Clinical Management
Zhong-Dong Du, n/a
Professor of Pediatrics
Deapartment of Cardiology, Beijing Children's Hospital, Capital Medical University; Amcare Clinics and Hospital, Amcare Healthcare System
Beijing, United States
Objective To summarize the middle‑and long‑term prognosis of Kawasaki disease (KD) with giant coronary artery aneurysm (GCAA) in a single center of China.
Methods A cross‑sectional analysis was conducted on 112 KD children with GCAA in the KD with GCAA database established by Beijing Children′s Hospital in 2004. GCAA was diagnosed as coronary artery absolute lumen diameter ≥8.0 mm. All children were followed regularly.

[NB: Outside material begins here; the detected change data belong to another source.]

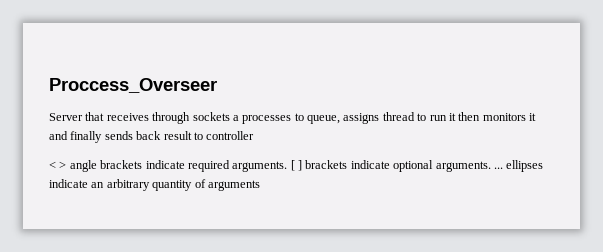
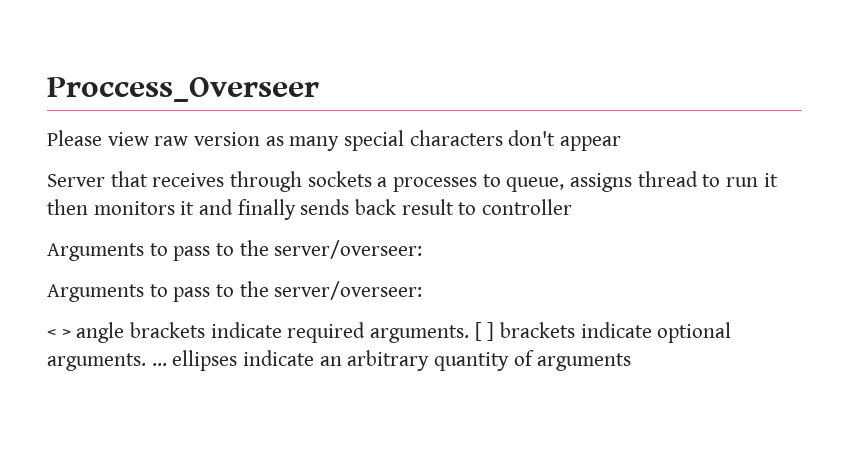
(217, 85) none -> [47,130,622,151] // Please view raw version as many special characters don't appear
(255, 135) none -> [47,240,423,261] [47,281,423,302] // Arguments to pass to the server/overseer: // Arguments to pass to the server/overseer:

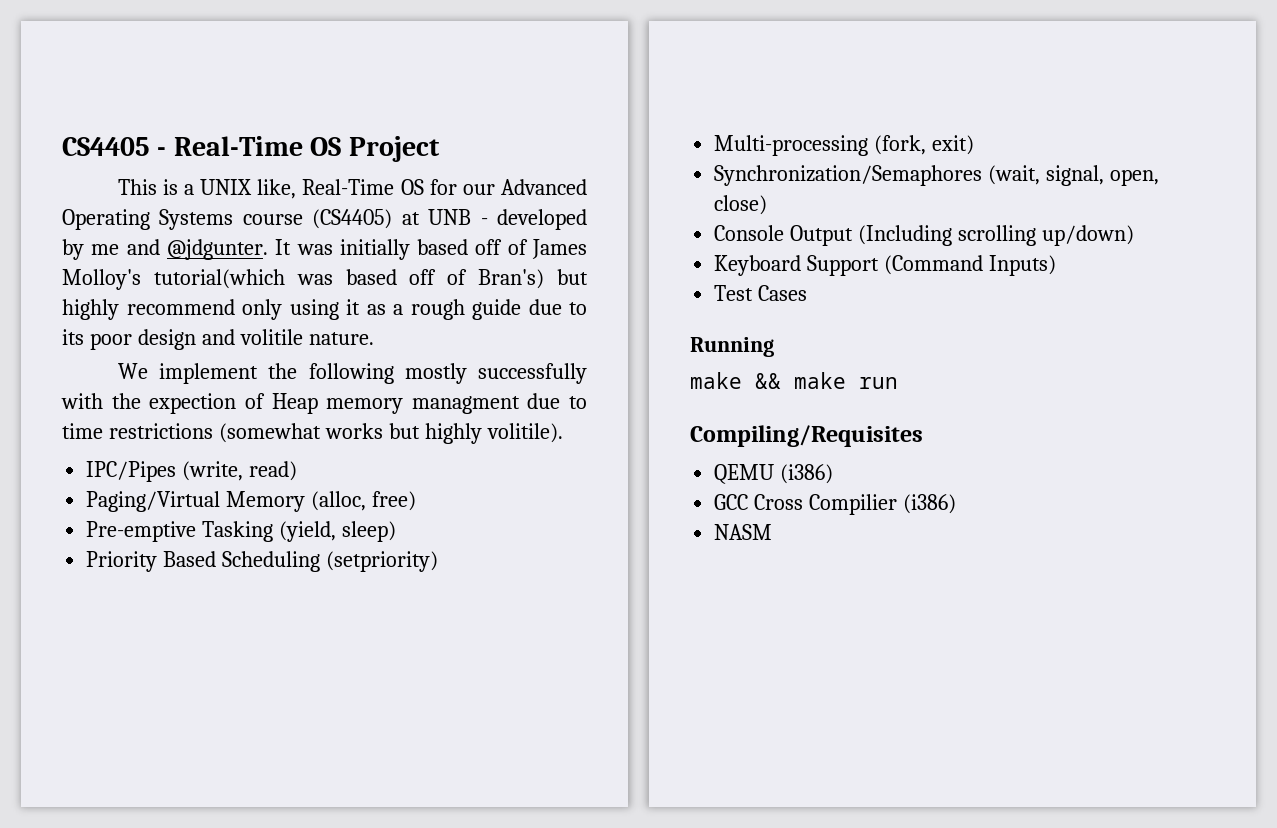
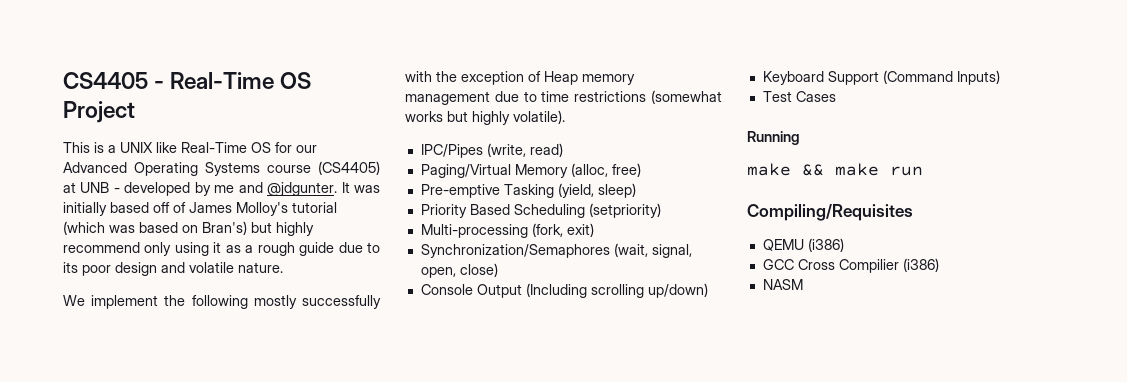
[257,179,297,199] like, -> [156,142,177,153] like
[153,269,468,289] tutorial(which was based off of -> [292,202,337,213] [63,221,198,235] tutorial (which was based on
[239,329,303,345] volitile -> [189,262,234,273] volatile
[149,393,237,414] expection -> [461,71,524,85] exception
[411,396,520,414] managment -> [405,91,490,105] management
[486,423,563,443] volitile). -> [513,110,565,124] volatile).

Results A total of 112 KD children with GCAA were enrolled, including 91 males (81.2%) and 21 females (18.8%). The age of disease onset was 2.5 (1.0, 4.6) years. The follow‑up duration was 5.2 (2.7, 8.6) years, with a longest of 22 years. All children received routine treatment with aspirin and warfarin, and clopidogrel was added in severe cases. At the end of follow‑up, 14 children (12.5%) had cardiac enlargement, 13 (11.6%) developed heart failure, 14 (12.5%) experienced myocardial infarction, 4 (3.6%) underwent coronary artery bypass graft and 6 children (5.4%) died. A total of 191 coronary arteries were involved, including 27 (14.1%) GCAAs on the main trunk of left coronary artery, 108 (56.4%) GCAAs on left anterior descending, 11 (5.8%) GCAAs on left circumflex and right coronary, 88 (46.1%) GCAAs on the middle segments of right coronary artery, and 1 (0.1%) GCAA in the distal segments of right coronary artery. By the end of our study, the maximum diameter of GCAAs had different degrees of retraction compared with the starting point of follow‑up (all P<0.05), 12 children (10.7%) recovered with the coronary artery absolute lumen diameter of all GCAAs below 4.0 mm. Among 191 segments with GCAAs, 32 (16.8%) regressed below 4.0 mm. No significant difference was found in the regression rates between right and left GCAA (18.7% vs 13.9%, χ²=2.383, P=0.123). There was no statistically significant difference in retraction between unilateral GCAA and bilateral GCAA (16.6% vs 4.4%, χ2=2.126, P=0.141).
Conclusions GCAA of KD occurred more common in the middle segments of right and left anterior descending coronary arteries. The incidences of adverse cardiac events and the mortality rates in children with GCAA complicated with KD were significant. The long term prognosis was poor.